И все же если мы не можем поставить Корреджо рядом с Рафаэлем и Микеланджело, Джорджоне и Тицианом, то это не потому, что в том или ином случае он ниже их по каким-либо специфически живописным данным, нет, его ущербность в том, что величайшие в мире ценности, которые являются своего рода пробой на вечность, были ему до конца недоступны. Корреджо слишком чувствен и потому ограничен: величайшие человеческие ценности проистекают из совершенной гармонии чувства и интеллекта, той гармонии, которая с благородных времен Древней Греции не звучала во всей своей полноте даже у Джорджоне или Рафаэля.
XXVII
Моя повесть закончена. Она была слишком краткой, чтобы нуждаться в подведении итогов, и я прибавлю только еще одно слово о Пармиджанино — последнем из действительно ренессансных художников Северной Италии. Он обладал такой непреодолимой склонностью к элегантности, что его не удовлетворял и Корреджо. Но эту элегантность Пармиджанино выражал с такой искренностью и пылом, что создал свой подлинный, хотя и ограниченный стиль утонченной грации и хрупкой изысканности, который может мимолетно понравиться.
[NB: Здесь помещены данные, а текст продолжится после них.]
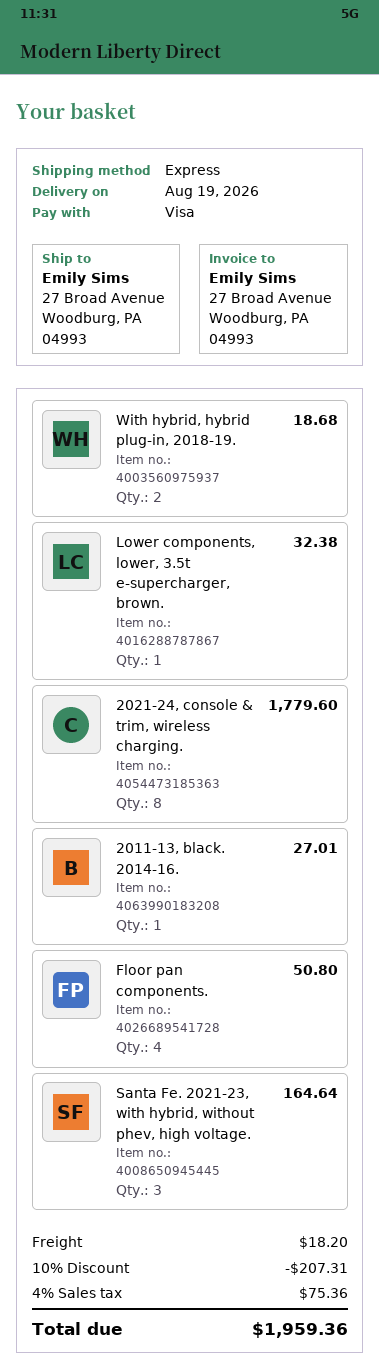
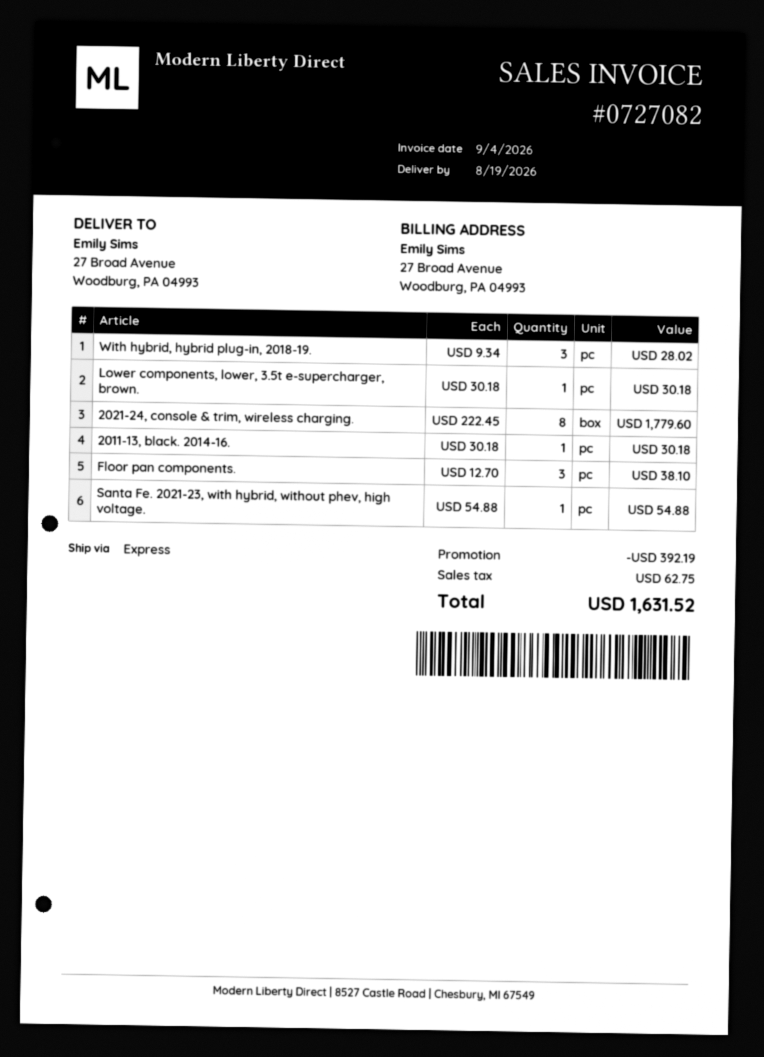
With hybrid, hybrid plug-in, 2018-19.: 2 for 18.68 -> 3 for 28.02
Lower components, lower, 3.5t e-supercharger, brown.: 1 for 32.38 -> 1 for 30.18
2011-13, black. 2014-16.: 1 for 27.01 -> 1 for 30.18
Floor pan components.: 4 for 50.80 -> 3 for 38.10
Santa Fe. 2021-23, with hybrid, without phev, high voltage.: 3 for 164.64 -> 1 for 54.88
discount: 207.31 -> 392.19
shipping: 18.20 -> none
tax: 75.36 -> 62.75
total: 1959.36 -> 1631.52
Других живописцев этого периода в Северной Италии, заслуживающих упоминания, не осталось, разве что Джулио Кампи — изящного и элегантного эклектика, который, если говорить о его лучших вещах, оставил нам одну из самых сложных декоративных схем в искусстве Ренессанса, в церкви около Сончино, и исключительные мифологические фрески в заброшенном теперь летнем дворце в Саббионета.
Упадок искусства
В мое намерение входило набросать очерк по теории искусства, в частности искусства фигурного изображения и специально фигурной живописи. Я выбрал примеры из итальянского Возрождения не только потому, что я близко знаком с искусством Италии, но также и потому, что Италия — единственная страна, где искусство фигурного изображения прошло через все стадии своего развития: от подсознательного до утонченного, от почти варварского до высоко интеллектуального и обратно к варварскому, только прикрытому потускневшей, превращенной в лохмотья одеждой минувшего великого века.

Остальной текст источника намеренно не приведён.